*BRIEF*:
The first line of the entries below, the line containing "[346,1275,465,1288] no motion", and every line between them should be repeated exactly, and nothing else.

Start of LISTED RECORDS

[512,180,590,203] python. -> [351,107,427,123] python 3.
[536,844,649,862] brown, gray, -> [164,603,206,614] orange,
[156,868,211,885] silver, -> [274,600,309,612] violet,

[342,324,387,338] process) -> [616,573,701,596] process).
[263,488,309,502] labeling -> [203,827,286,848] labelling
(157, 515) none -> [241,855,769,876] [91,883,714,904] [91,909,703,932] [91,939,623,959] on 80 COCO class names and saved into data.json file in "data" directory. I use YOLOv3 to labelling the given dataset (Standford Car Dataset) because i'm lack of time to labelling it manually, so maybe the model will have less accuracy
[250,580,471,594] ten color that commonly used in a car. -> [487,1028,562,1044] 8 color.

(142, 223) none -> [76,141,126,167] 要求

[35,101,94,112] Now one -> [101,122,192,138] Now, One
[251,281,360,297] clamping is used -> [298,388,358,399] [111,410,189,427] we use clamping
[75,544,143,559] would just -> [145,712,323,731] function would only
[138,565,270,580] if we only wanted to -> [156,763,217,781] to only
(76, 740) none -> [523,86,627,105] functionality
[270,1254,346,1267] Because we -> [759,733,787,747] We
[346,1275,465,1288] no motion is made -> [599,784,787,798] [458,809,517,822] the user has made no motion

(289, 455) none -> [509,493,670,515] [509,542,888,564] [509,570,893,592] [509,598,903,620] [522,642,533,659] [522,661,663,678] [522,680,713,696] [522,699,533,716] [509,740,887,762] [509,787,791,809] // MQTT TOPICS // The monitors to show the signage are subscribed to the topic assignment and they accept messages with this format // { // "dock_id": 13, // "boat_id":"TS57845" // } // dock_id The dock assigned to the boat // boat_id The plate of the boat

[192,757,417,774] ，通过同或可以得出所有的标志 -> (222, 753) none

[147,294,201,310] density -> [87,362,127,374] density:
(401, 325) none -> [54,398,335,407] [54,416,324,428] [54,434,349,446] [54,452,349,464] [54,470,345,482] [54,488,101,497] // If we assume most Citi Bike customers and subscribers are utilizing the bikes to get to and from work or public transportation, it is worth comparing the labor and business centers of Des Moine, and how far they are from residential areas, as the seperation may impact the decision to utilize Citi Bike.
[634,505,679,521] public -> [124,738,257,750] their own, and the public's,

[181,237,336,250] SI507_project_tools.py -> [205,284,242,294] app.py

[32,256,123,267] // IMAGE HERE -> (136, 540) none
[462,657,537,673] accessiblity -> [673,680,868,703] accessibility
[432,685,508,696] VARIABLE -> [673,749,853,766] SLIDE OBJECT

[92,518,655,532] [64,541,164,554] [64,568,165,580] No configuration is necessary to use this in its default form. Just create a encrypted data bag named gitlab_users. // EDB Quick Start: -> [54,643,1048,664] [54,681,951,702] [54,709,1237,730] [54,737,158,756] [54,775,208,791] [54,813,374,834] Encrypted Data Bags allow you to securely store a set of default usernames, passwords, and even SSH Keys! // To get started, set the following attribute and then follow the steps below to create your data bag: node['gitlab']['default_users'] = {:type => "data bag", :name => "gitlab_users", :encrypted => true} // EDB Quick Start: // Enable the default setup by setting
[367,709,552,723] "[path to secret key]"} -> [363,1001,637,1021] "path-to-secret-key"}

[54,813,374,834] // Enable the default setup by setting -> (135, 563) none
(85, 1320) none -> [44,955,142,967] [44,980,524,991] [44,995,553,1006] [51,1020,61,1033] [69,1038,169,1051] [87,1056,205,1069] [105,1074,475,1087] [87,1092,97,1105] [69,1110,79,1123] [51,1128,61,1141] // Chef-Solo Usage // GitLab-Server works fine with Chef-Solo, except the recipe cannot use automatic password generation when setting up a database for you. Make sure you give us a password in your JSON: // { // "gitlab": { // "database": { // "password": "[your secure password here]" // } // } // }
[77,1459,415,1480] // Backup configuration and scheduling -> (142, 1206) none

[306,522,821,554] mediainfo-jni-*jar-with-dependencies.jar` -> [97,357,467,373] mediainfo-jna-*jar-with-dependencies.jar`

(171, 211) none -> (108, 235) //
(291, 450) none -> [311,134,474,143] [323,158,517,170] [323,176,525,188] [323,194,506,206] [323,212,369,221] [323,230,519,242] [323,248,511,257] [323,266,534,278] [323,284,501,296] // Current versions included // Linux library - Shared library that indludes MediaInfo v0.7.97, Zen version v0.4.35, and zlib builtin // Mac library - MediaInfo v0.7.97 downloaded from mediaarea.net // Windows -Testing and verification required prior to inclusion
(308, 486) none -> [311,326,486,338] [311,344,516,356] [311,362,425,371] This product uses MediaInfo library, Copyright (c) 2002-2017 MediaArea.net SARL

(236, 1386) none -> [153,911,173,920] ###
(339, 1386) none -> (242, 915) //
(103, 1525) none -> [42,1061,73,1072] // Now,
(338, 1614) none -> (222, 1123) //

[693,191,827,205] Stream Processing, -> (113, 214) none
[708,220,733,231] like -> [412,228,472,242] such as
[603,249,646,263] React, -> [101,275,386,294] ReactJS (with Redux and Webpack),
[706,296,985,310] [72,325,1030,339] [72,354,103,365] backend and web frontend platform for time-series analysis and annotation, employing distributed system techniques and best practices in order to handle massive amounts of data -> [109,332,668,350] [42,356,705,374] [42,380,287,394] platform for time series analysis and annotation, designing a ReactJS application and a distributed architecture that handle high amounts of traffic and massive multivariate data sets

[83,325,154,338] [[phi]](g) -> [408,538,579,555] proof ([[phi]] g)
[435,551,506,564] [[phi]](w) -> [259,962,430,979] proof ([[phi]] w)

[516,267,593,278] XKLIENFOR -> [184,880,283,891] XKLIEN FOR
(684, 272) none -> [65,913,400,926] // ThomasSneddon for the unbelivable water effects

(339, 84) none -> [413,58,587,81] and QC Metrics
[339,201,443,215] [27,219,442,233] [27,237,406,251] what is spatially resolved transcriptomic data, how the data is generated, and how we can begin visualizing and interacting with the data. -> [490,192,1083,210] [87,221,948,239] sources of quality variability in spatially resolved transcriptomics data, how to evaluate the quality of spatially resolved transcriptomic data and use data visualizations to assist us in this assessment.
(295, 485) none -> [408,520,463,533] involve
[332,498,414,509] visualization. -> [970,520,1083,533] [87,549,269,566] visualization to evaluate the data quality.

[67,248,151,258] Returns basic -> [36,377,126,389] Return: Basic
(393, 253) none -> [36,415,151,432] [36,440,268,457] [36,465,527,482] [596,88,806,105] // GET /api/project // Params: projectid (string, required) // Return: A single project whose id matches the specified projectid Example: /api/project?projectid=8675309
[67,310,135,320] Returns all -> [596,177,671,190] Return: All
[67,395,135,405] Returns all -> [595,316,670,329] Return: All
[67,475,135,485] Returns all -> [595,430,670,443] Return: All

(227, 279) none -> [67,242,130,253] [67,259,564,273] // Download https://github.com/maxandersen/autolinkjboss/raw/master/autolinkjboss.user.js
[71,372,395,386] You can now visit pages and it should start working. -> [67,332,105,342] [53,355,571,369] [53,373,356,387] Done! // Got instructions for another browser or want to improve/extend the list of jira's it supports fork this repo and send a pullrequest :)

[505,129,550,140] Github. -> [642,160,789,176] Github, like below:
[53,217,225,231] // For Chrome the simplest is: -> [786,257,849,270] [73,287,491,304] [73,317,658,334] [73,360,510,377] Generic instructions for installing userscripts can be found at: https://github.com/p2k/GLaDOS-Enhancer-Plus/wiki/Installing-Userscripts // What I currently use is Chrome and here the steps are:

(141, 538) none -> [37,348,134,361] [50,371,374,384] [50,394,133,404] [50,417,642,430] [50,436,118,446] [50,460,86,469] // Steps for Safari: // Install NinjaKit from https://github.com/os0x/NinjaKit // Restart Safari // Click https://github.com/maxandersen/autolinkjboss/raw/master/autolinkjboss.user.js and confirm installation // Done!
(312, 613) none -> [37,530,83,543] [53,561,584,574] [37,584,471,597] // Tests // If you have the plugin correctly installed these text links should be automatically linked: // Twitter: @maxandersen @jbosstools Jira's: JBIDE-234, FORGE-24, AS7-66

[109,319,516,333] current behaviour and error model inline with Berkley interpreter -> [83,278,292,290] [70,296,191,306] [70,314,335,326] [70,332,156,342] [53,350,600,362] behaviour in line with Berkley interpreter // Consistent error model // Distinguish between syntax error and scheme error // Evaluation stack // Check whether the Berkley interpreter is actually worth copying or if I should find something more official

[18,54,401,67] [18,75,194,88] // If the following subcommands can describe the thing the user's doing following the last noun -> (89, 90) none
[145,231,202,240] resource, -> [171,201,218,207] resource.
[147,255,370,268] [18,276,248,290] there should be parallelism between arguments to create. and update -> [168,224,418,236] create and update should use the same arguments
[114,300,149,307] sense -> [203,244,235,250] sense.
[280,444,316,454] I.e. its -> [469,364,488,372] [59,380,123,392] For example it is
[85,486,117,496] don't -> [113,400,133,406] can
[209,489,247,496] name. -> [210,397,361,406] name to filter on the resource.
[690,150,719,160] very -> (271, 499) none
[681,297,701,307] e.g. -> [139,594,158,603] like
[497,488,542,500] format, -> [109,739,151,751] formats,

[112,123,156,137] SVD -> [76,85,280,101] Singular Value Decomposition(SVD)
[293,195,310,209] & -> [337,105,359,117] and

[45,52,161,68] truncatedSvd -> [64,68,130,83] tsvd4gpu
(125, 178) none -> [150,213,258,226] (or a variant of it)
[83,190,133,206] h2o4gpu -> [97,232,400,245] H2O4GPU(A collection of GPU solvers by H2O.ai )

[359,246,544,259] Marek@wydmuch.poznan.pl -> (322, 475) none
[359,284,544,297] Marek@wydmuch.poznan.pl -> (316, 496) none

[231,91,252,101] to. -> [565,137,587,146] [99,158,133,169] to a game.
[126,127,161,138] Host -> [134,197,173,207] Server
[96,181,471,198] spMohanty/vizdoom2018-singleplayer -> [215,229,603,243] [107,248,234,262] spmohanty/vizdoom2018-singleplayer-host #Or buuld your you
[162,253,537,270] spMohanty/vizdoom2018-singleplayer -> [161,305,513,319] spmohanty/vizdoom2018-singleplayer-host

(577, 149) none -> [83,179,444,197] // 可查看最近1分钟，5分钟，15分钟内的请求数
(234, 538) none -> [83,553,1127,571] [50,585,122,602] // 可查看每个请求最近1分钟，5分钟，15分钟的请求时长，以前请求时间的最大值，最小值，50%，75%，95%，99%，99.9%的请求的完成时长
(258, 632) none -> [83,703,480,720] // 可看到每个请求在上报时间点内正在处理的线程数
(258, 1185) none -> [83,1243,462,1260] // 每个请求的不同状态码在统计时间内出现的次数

End of LISTED RECORDS

*ANSWER FOR THIS EXERCISE*:
[512,180,590,203] python. -> [351,107,427,123] python 3.
[536,844,649,862] brown, gray, -> [164,603,206,614] orange,
[156,868,211,885] silver, -> [274,600,309,612] violet,

[342,324,387,338] process) -> [616,573,701,596] process).
[263,488,309,502] labeling -> [203,827,286,848] labelling
(157, 515) none -> [241,855,769,876] [91,883,714,904] [91,909,703,932] [91,939,623,959] on 80 COCO class names and saved into data.json file in "data" directory. I use YOLOv3 to labelling the given dataset (Standford Car Dataset) because i'm lack of time to labelling it manually, so maybe the model will have less accuracy
[250,580,471,594] ten color that commonly used in a car. -> [487,1028,562,1044] 8 color.

(142, 223) none -> [76,141,126,167] 要求

[35,101,94,112] Now one -> [101,122,192,138] Now, One
[251,281,360,297] clamping is used -> [298,388,358,399] [111,410,189,427] we use clamping
[75,544,143,559] would just -> [145,712,323,731] function would only
[138,565,270,580] if we only wanted to -> [156,763,217,781] to only
(76, 740) none -> [523,86,627,105] functionality
[270,1254,346,1267] Because we -> [759,733,787,747] We
[346,1275,465,1288] no motion is made -> [599,784,787,798] [458,809,517,822] the user has made no motion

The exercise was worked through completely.